*** Block opens ***
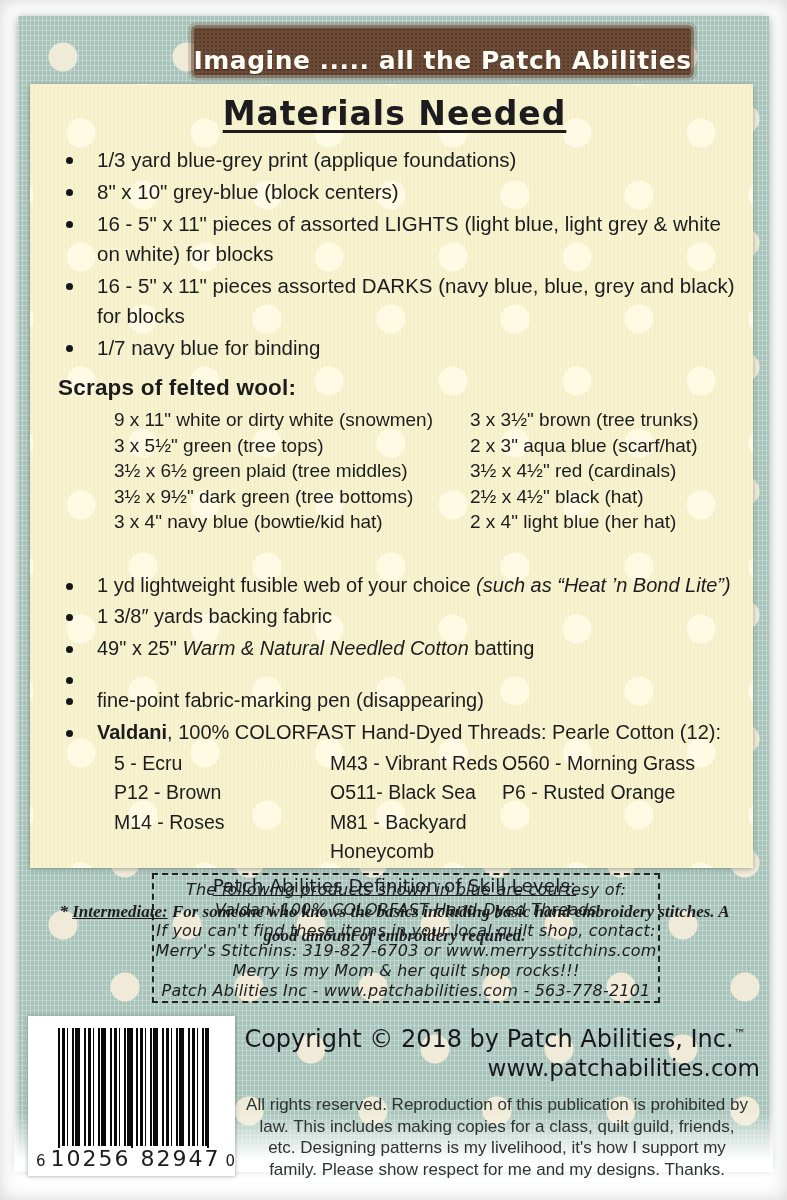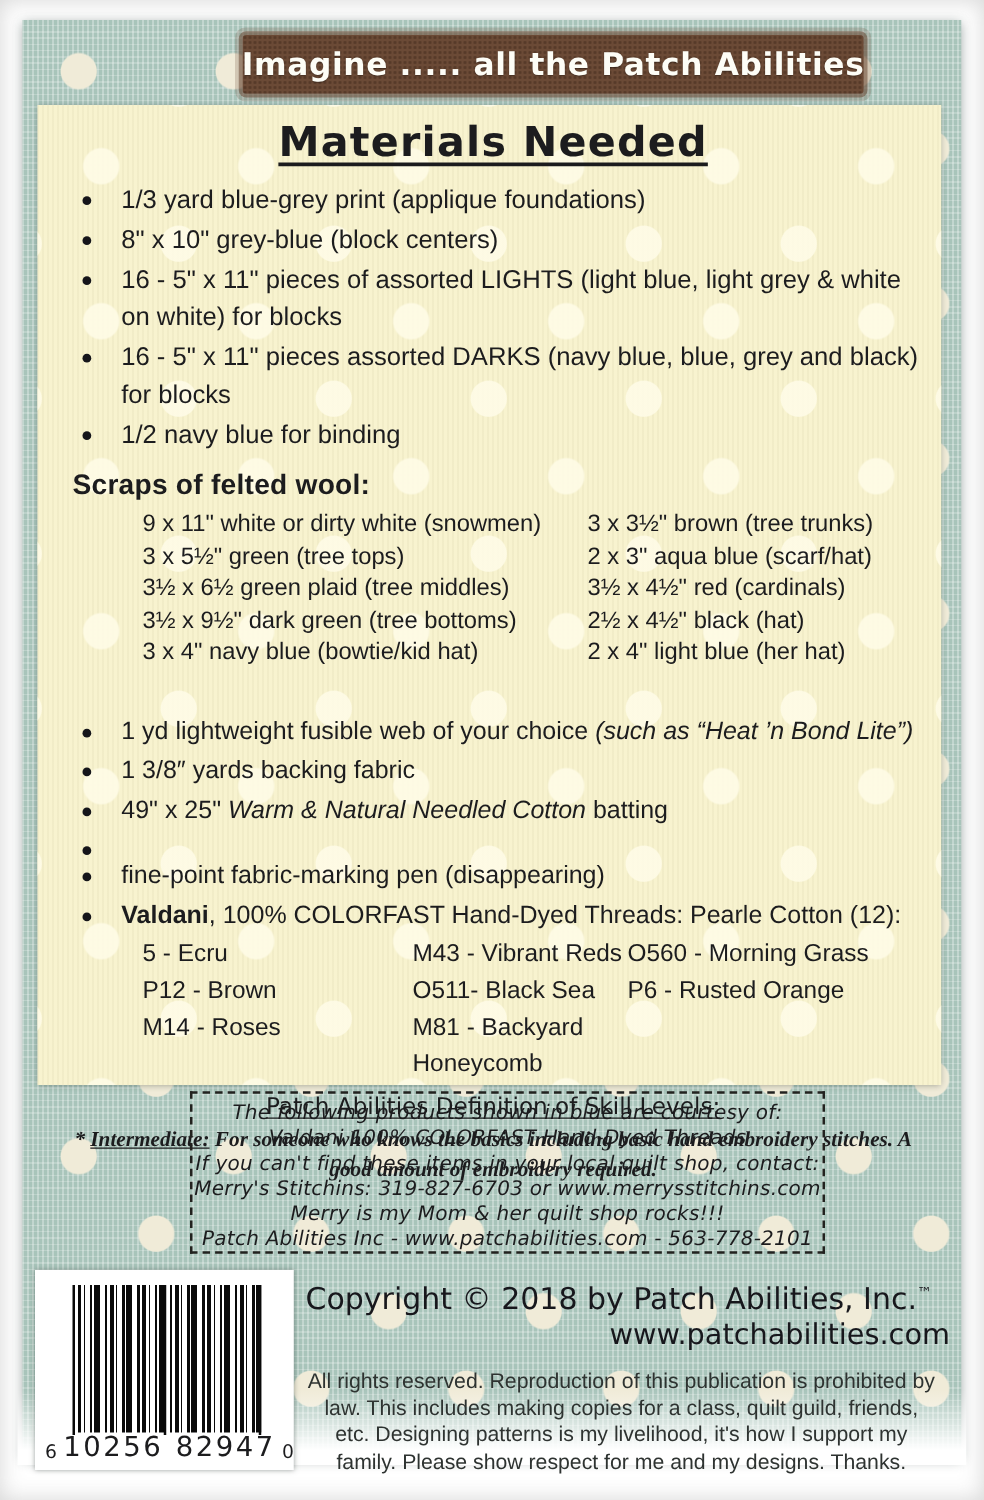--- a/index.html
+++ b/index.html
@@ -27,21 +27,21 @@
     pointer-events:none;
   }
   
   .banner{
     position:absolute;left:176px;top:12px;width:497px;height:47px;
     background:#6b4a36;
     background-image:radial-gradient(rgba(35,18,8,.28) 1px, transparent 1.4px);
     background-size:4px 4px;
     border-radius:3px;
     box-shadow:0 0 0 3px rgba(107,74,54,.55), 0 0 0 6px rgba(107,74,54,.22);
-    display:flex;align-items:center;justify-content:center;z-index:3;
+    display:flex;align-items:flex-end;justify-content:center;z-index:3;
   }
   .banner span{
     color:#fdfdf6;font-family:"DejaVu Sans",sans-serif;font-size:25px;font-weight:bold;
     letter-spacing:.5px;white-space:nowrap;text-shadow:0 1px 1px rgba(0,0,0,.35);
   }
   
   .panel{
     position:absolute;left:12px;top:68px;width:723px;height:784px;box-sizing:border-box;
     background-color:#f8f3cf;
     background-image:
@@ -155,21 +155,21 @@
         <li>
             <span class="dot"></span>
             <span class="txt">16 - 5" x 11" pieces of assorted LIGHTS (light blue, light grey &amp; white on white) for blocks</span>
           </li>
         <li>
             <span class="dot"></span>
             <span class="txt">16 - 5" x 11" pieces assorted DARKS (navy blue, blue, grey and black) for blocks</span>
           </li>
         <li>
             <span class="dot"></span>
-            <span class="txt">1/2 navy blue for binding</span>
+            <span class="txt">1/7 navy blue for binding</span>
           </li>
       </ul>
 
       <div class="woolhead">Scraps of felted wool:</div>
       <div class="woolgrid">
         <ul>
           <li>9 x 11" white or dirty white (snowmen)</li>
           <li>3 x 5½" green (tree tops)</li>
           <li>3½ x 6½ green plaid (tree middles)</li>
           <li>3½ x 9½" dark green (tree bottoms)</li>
*** Block closes ***
*YOUR ASSIGNMENT*
An answer that restates all the entries exactly and drops the images is what is needed.

*ANSWER SPACE*
--- a/index.html
+++ b/index.html
@@ -27,21 +27,21 @@
     pointer-events:none;
   }
   
   .banner{
     position:absolute;left:176px;top:12px;width:497px;height:47px;
     background:#6b4a36;
     background-image:radial-gradient(rgba(35,18,8,.28) 1px, transparent 1.4px);
     background-size:4px 4px;
     border-radius:3px;
     box-shadow:0 0 0 3px rgba(107,74,54,.55), 0 0 0 6px rgba(107,74,54,.22);
-    display:flex;align-items:center;justify-content:center;z-index:3;
+    display:flex;align-items:flex-end;justify-content:center;z-index:3;
   }
   .banner span{
     color:#fdfdf6;font-family:"DejaVu Sans",sans-serif;font-size:25px;font-weight:bold;
     letter-spacing:.5px;white-space:nowrap;text-shadow:0 1px 1px rgba(0,0,0,.35);
   }
   
   .panel{
     position:absolute;left:12px;top:68px;width:723px;height:784px;box-sizing:border-box;
     background-color:#f8f3cf;
     background-image:
@@ -155,21 +155,21 @@
         <li>
             <span class="dot"></span>
             <span class="txt">16 - 5" x 11" pieces of assorted LIGHTS (light blue, light grey &amp; white on white) for blocks</span>
           </li>
         <li>
             <span class="dot"></span>
             <span class="txt">16 - 5" x 11" pieces assorted DARKS (navy blue, blue, grey and black) for blocks</span>
           </li>
         <li>
             <span class="dot"></span>
-            <span class="txt">1/2 navy blue for binding</span>
+            <span class="txt">1/7 navy blue for binding</span>
           </li>
       </ul>
 
       <div class="woolhead">Scraps of felted wool:</div>
       <div class="woolgrid">
         <ul>
           <li>9 x 11" white or dirty white (snowmen)</li>
           <li>3 x 5½" green (tree tops)</li>
           <li>3½ x 6½ green plaid (tree middles)</li>
           <li>3½ x 9½" dark green (tree bottoms)</li>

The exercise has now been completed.